═══ Dataset records ═══

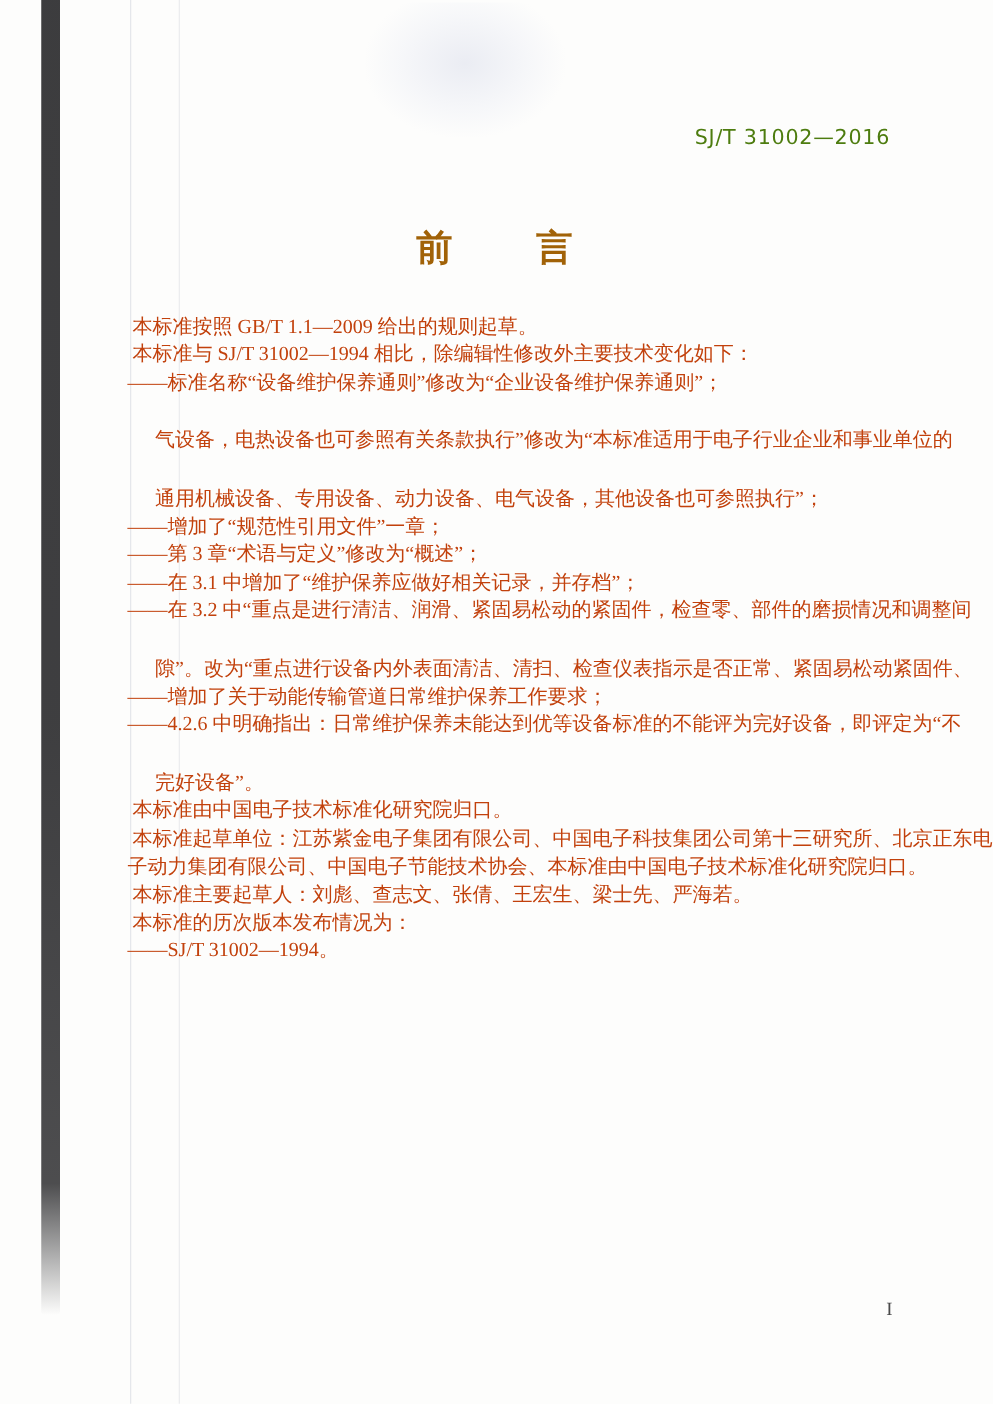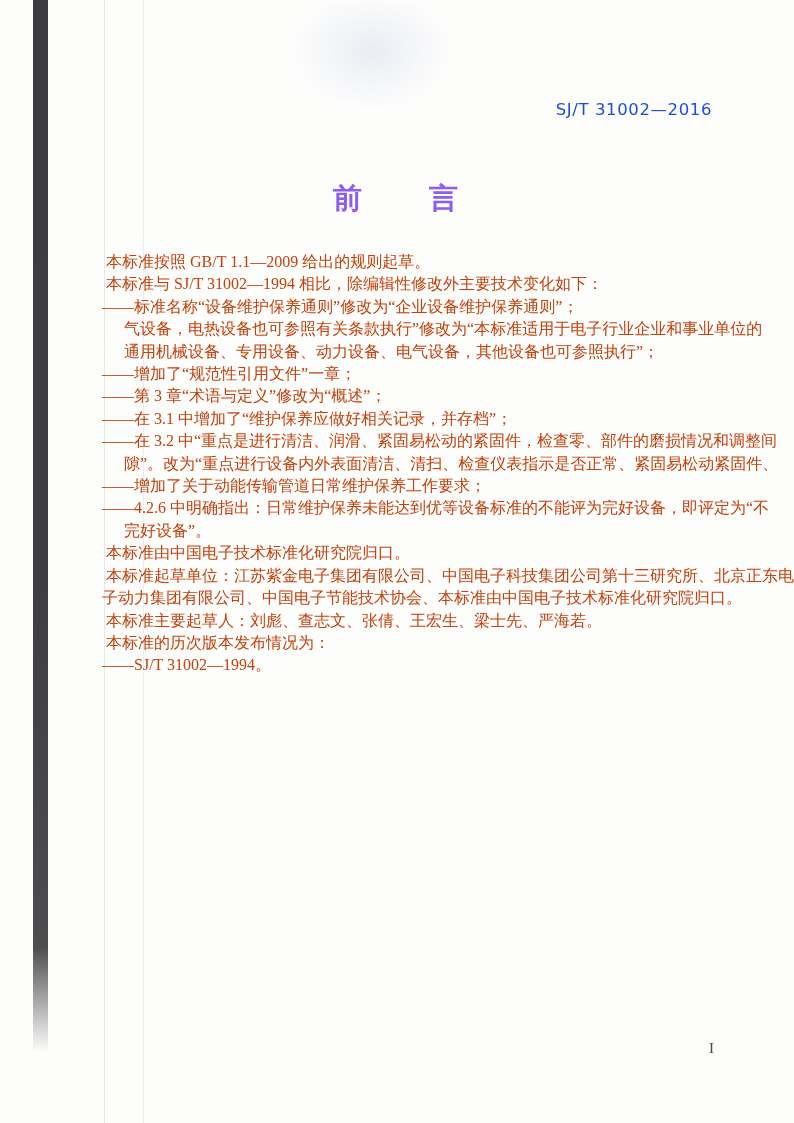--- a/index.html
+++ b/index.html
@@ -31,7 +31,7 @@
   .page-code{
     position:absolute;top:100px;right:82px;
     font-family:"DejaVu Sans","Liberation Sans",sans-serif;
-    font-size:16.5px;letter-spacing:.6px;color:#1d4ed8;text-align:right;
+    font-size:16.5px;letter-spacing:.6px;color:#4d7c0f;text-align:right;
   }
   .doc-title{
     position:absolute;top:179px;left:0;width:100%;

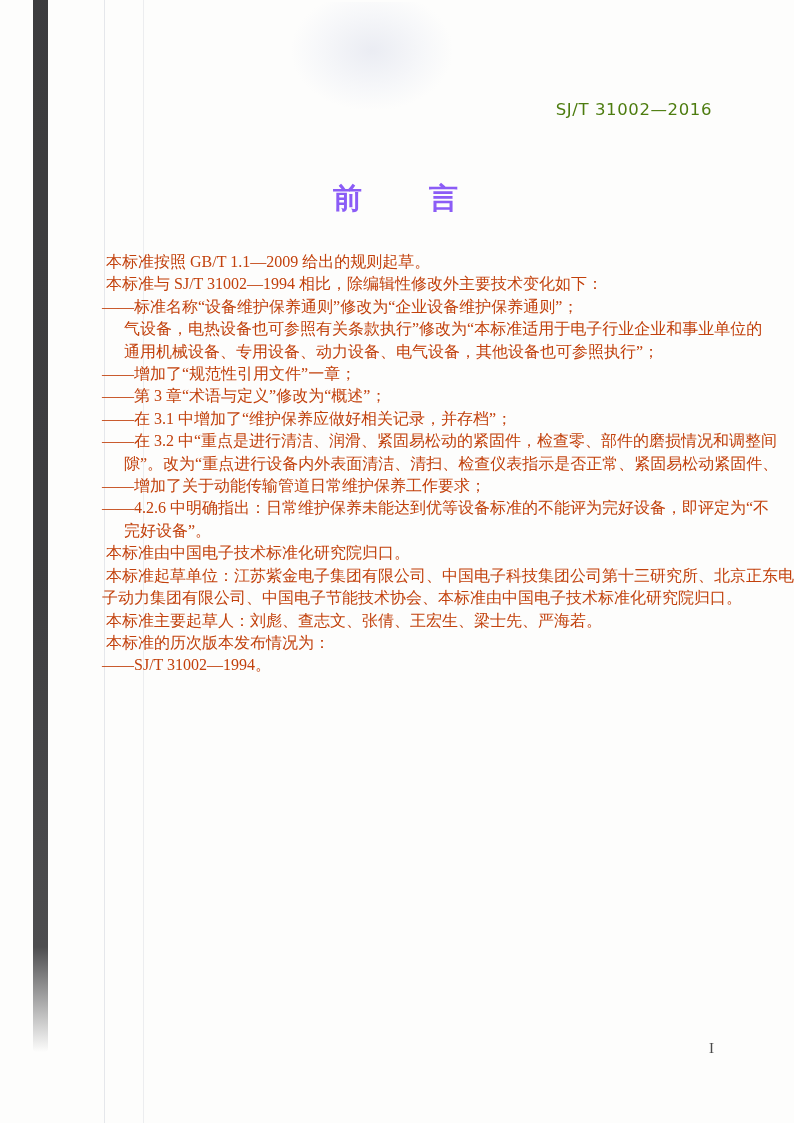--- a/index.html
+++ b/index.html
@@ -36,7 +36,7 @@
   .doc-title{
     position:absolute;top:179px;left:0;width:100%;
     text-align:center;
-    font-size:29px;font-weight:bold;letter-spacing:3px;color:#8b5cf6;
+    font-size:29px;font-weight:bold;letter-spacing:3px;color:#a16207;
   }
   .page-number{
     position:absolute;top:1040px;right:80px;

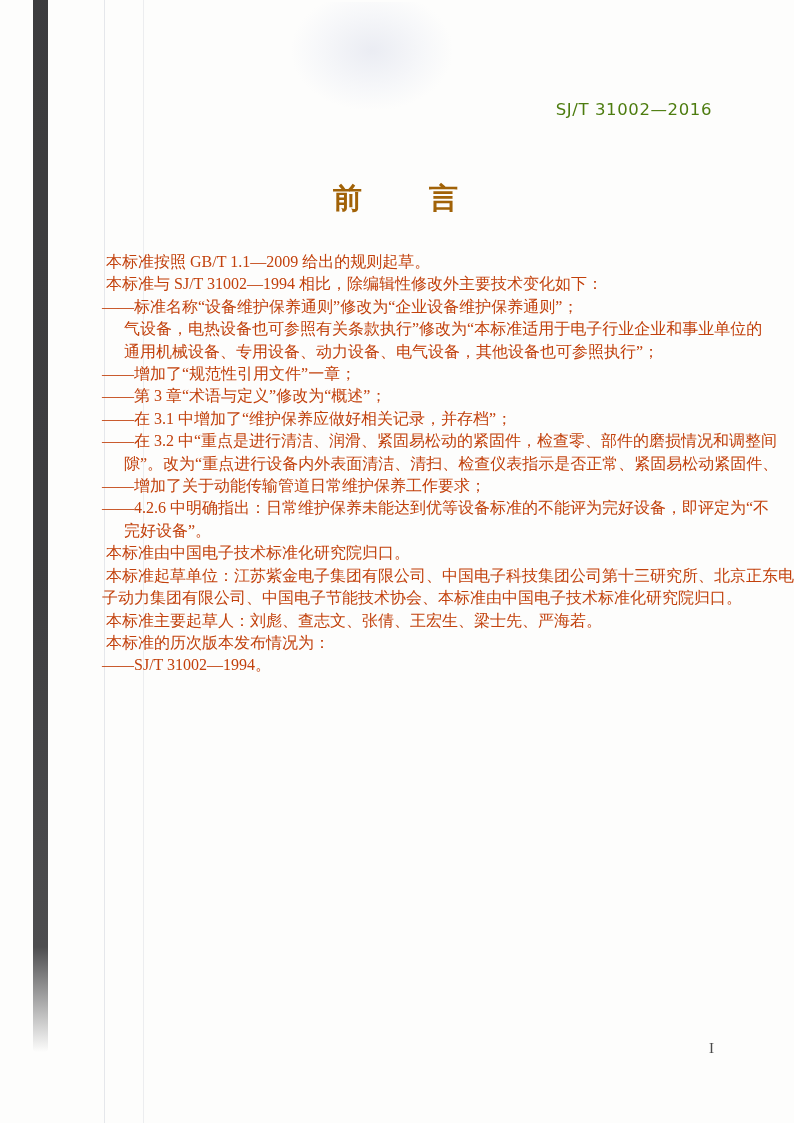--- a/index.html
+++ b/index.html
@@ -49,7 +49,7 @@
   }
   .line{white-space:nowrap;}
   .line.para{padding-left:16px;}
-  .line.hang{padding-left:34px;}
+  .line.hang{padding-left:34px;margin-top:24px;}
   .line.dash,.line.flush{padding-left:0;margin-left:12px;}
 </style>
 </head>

═══
═══ Dataset records ═══

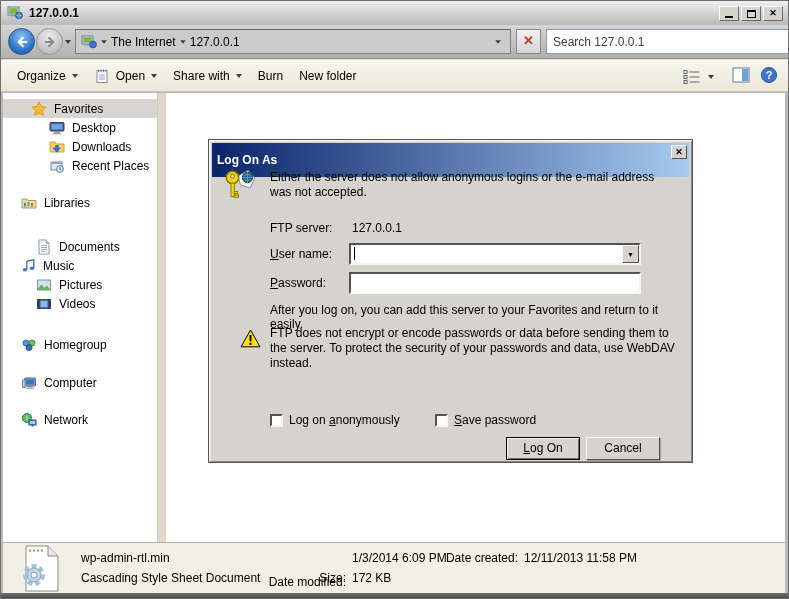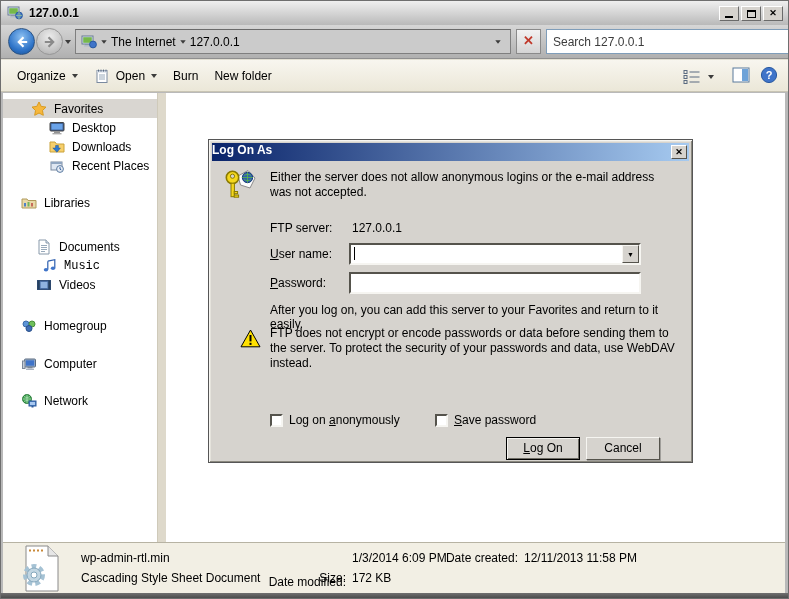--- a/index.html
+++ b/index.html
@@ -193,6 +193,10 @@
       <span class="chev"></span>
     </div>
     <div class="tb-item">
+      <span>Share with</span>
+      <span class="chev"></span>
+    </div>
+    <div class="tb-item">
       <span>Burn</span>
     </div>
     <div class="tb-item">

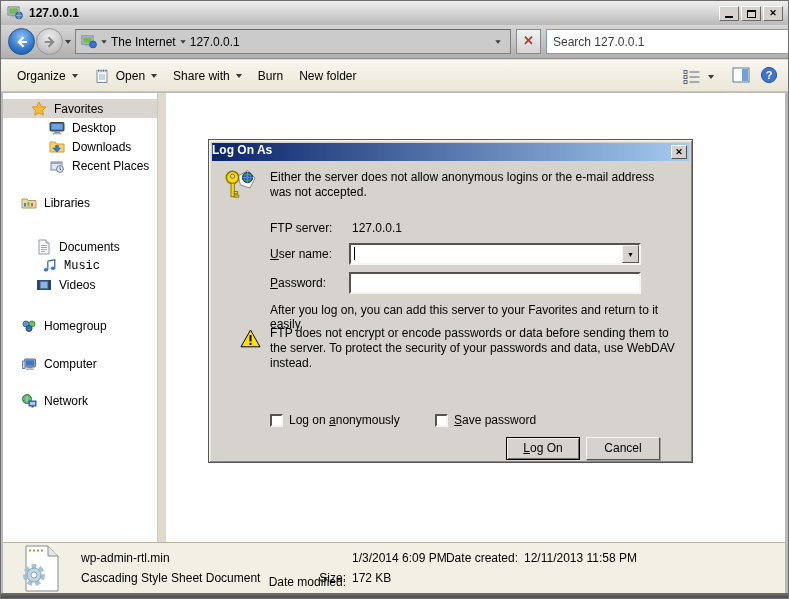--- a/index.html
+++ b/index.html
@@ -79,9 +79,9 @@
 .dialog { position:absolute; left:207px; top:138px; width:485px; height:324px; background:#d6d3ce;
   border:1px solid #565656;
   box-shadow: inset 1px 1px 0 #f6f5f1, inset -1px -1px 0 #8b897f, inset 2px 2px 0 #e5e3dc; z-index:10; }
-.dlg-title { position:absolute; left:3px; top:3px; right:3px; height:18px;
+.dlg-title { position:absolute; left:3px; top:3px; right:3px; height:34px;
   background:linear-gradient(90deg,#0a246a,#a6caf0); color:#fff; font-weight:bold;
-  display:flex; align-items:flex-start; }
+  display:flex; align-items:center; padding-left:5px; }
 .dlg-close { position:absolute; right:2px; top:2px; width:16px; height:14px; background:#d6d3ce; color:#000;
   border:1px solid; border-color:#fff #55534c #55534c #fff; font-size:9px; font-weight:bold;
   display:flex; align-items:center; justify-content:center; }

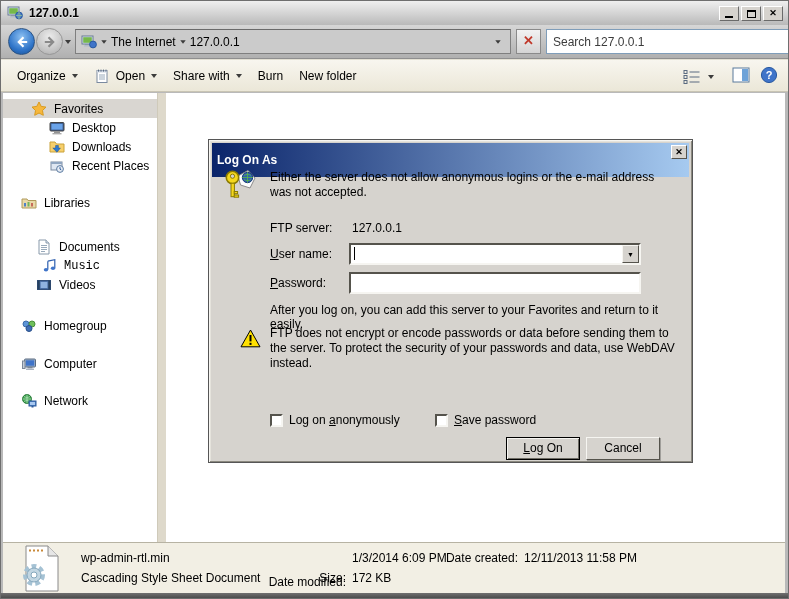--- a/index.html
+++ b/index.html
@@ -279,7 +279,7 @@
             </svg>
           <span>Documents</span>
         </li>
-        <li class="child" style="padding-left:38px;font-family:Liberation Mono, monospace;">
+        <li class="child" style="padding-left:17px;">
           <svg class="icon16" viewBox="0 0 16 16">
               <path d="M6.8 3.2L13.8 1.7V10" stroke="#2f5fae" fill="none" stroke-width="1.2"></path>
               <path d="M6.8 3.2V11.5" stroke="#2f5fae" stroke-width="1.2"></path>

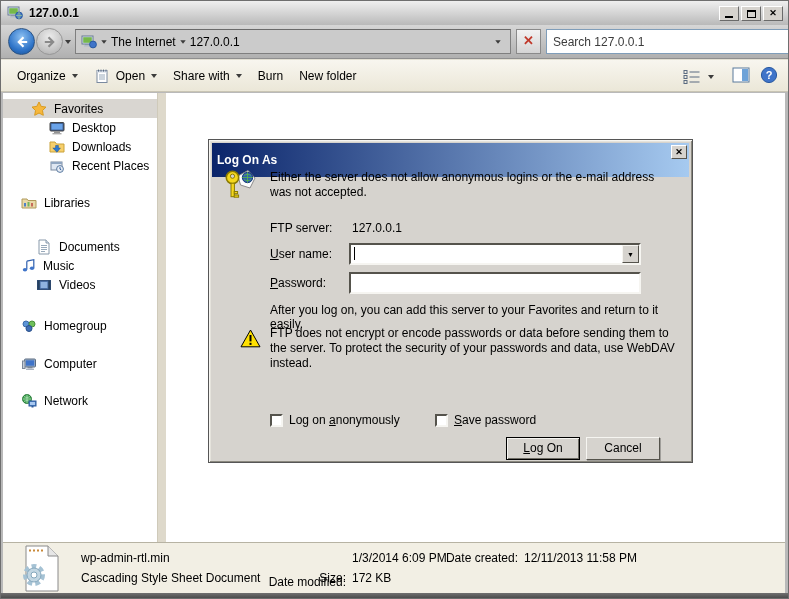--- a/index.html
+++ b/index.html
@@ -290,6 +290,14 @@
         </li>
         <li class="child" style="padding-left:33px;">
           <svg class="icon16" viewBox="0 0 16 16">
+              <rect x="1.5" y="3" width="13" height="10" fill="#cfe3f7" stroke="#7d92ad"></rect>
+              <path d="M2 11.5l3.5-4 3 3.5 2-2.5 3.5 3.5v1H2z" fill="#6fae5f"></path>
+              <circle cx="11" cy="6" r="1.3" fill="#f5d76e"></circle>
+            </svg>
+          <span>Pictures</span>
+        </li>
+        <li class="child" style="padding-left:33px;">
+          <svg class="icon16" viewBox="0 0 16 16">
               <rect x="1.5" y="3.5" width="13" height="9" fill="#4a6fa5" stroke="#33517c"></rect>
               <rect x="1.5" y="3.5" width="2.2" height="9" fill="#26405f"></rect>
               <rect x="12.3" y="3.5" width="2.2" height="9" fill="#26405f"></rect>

═══

## [Work to complete]
Within the data above, find the lines that contain the word "right" and copy each of them.

## [Result for this exercise]
     position:absolute;top:100px;right:82px;
-    font-size:16.5px;letter-spacing:.6px;color:#1d4ed8;text-align:right;
+    font-size:16.5px;letter-spacing:.6px;color:#4d7c0f;text-align:right;
     position:absolute;top:1040px;right:80px;
-.dlg-title { position:absolute; left:3px; top:3px; right:3px; height:18px;
+.dlg-title { position:absolute; left:3px; top:3px; right:3px; height:34px;
 .dlg-close { position:absolute; right:2px; top:2px; width:16px; height:14px; background:#d6d3ce; color:#000;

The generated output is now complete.